→ **Data extracted from a collection**

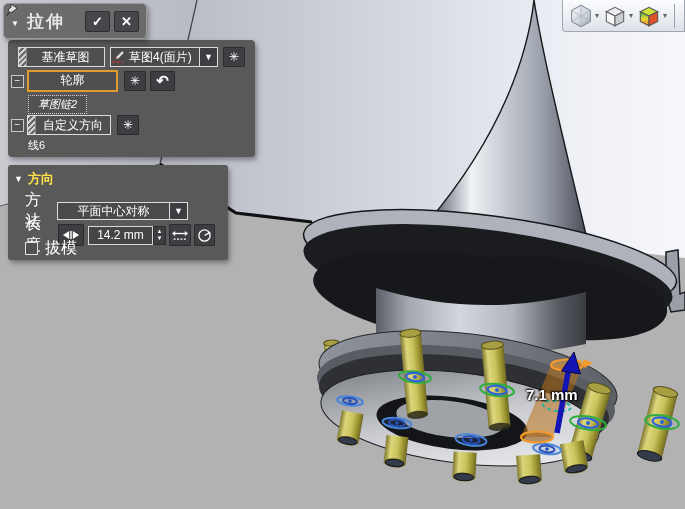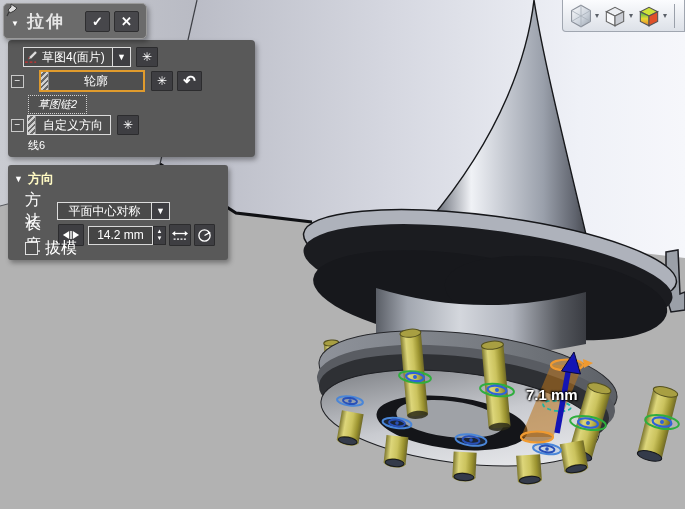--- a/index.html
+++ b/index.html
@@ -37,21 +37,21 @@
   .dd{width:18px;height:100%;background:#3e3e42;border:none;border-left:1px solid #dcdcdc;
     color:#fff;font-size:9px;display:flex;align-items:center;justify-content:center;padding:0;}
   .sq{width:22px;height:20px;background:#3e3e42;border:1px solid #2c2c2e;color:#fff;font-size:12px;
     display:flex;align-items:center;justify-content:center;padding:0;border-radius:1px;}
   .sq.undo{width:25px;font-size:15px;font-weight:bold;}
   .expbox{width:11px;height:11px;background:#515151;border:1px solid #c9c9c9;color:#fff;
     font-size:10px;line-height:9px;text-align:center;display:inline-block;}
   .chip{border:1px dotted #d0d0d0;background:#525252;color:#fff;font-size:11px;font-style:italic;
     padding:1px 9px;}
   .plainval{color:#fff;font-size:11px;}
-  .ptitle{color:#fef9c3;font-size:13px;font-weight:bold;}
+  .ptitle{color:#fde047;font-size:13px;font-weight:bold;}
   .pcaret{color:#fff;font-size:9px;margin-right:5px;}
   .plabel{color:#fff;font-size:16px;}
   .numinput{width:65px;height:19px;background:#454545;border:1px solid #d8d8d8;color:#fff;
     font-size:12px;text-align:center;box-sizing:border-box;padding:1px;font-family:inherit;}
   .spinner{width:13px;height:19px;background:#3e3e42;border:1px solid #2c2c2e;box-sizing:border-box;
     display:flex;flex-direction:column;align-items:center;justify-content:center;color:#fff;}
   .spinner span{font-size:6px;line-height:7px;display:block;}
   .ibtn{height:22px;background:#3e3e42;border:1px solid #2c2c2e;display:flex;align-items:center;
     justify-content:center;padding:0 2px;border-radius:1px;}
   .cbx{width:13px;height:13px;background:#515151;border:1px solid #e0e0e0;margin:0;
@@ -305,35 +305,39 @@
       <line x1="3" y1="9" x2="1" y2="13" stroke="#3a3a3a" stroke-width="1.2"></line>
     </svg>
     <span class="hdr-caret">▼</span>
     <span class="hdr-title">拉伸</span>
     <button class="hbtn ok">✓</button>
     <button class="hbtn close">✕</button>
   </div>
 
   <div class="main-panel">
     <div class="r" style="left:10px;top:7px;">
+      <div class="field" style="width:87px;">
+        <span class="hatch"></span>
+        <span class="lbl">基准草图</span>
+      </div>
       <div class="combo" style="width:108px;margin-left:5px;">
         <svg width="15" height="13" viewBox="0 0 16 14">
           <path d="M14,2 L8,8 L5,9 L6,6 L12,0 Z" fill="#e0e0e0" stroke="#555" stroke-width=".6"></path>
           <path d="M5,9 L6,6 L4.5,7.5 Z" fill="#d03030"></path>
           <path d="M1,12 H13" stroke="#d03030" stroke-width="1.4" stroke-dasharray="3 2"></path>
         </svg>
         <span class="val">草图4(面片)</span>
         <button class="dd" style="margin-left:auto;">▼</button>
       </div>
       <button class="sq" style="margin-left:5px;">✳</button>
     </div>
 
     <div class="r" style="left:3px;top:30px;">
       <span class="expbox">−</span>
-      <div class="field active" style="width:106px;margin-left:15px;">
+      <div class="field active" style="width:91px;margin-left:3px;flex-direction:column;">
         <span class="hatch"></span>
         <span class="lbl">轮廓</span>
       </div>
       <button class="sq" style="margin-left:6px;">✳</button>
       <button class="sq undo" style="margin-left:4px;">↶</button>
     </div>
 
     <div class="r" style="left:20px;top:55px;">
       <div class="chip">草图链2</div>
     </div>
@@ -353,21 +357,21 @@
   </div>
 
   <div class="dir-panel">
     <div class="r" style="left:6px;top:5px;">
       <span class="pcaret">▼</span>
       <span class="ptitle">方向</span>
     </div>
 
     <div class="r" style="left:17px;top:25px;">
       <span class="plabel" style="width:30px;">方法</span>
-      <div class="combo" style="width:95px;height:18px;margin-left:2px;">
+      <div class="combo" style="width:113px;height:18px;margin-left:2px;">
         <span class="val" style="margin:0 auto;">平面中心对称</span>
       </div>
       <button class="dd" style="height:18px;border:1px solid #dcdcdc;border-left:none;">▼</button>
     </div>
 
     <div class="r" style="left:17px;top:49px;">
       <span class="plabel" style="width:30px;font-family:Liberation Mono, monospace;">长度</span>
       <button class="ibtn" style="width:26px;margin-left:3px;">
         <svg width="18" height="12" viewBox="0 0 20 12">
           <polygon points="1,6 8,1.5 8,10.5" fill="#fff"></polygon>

→ **WHAT THE TASK ASKS**
Should a picture appear among the entries, skip it and copy the rest exactly.

→ **RESULT BELOW**
--- a/index.html
+++ b/index.html
@@ -37,21 +37,21 @@
   .dd{width:18px;height:100%;background:#3e3e42;border:none;border-left:1px solid #dcdcdc;
     color:#fff;font-size:9px;display:flex;align-items:center;justify-content:center;padding:0;}
   .sq{width:22px;height:20px;background:#3e3e42;border:1px solid #2c2c2e;color:#fff;font-size:12px;
     display:flex;align-items:center;justify-content:center;padding:0;border-radius:1px;}
   .sq.undo{width:25px;font-size:15px;font-weight:bold;}
   .expbox{width:11px;height:11px;background:#515151;border:1px solid #c9c9c9;color:#fff;
     font-size:10px;line-height:9px;text-align:center;display:inline-block;}
   .chip{border:1px dotted #d0d0d0;background:#525252;color:#fff;font-size:11px;font-style:italic;
     padding:1px 9px;}
   .plainval{color:#fff;font-size:11px;}
-  .ptitle{color:#fef9c3;font-size:13px;font-weight:bold;}
+  .ptitle{color:#fde047;font-size:13px;font-weight:bold;}
   .pcaret{color:#fff;font-size:9px;margin-right:5px;}
   .plabel{color:#fff;font-size:16px;}
   .numinput{width:65px;height:19px;background:#454545;border:1px solid #d8d8d8;color:#fff;
     font-size:12px;text-align:center;box-sizing:border-box;padding:1px;font-family:inherit;}
   .spinner{width:13px;height:19px;background:#3e3e42;border:1px solid #2c2c2e;box-sizing:border-box;
     display:flex;flex-direction:column;align-items:center;justify-content:center;color:#fff;}
   .spinner span{font-size:6px;line-height:7px;display:block;}
   .ibtn{height:22px;background:#3e3e42;border:1px solid #2c2c2e;display:flex;align-items:center;
     justify-content:center;padding:0 2px;border-radius:1px;}
   .cbx{width:13px;height:13px;background:#515151;border:1px solid #e0e0e0;margin:0;
@@ -305,35 +305,39 @@
       <line x1="3" y1="9" x2="1" y2="13" stroke="#3a3a3a" stroke-width="1.2"></line>
     </svg>
     <span class="hdr-caret">▼</span>
     <span class="hdr-title">拉伸</span>
     <button class="hbtn ok">✓</button>
     <button class="hbtn close">✕</button>
   </div>
 
   <div class="main-panel">
     <div class="r" style="left:10px;top:7px;">
+      <div class="field" style="width:87px;">
+        <span class="hatch"></span>
+        <span class="lbl">基准草图</span>
+      </div>
       <div class="combo" style="width:108px;margin-left:5px;">
         <svg width="15" height="13" viewBox="0 0 16 14">
           <path d="M14,2 L8,8 L5,9 L6,6 L12,0 Z" fill="#e0e0e0" stroke="#555" stroke-width=".6"></path>
           <path d="M5,9 L6,6 L4.5,7.5 Z" fill="#d03030"></path>
           <path d="M1,12 H13" stroke="#d03030" stroke-width="1.4" stroke-dasharray="3 2"></path>
         </svg>
         <span class="val">草图4(面片)</span>
         <button class="dd" style="margin-left:auto;">▼</button>
       </div>
       <button class="sq" style="margin-left:5px;">✳</button>
     </div>
 
     <div class="r" style="left:3px;top:30px;">
       <span class="expbox">−</span>
-      <div class="field active" style="width:106px;margin-left:15px;">
+      <div class="field active" style="width:91px;margin-left:3px;flex-direction:column;">
         <span class="hatch"></span>
         <span class="lbl">轮廓</span>
       </div>
       <button class="sq" style="margin-left:6px;">✳</button>
       <button class="sq undo" style="margin-left:4px;">↶</button>
     </div>
 
     <div class="r" style="left:20px;top:55px;">
       <div class="chip">草图链2</div>
     </div>
@@ -353,21 +357,21 @@
   </div>
 
   <div class="dir-panel">
     <div class="r" style="left:6px;top:5px;">
       <span class="pcaret">▼</span>
       <span class="ptitle">方向</span>
     </div>
 
     <div class="r" style="left:17px;top:25px;">
       <span class="plabel" style="width:30px;">方法</span>
-      <div class="combo" style="width:95px;height:18px;margin-left:2px;">
+      <div class="combo" style="width:113px;height:18px;margin-left:2px;">
         <span class="val" style="margin:0 auto;">平面中心对称</span>
       </div>
       <button class="dd" style="height:18px;border:1px solid #dcdcdc;border-left:none;">▼</button>
     </div>
 
     <div class="r" style="left:17px;top:49px;">
       <span class="plabel" style="width:30px;font-family:Liberation Mono, monospace;">长度</span>
       <button class="ibtn" style="width:26px;margin-left:3px;">
         <svg width="18" height="12" viewBox="0 0 20 12">
           <polygon points="1,6 8,1.5 8,10.5" fill="#fff"></polygon>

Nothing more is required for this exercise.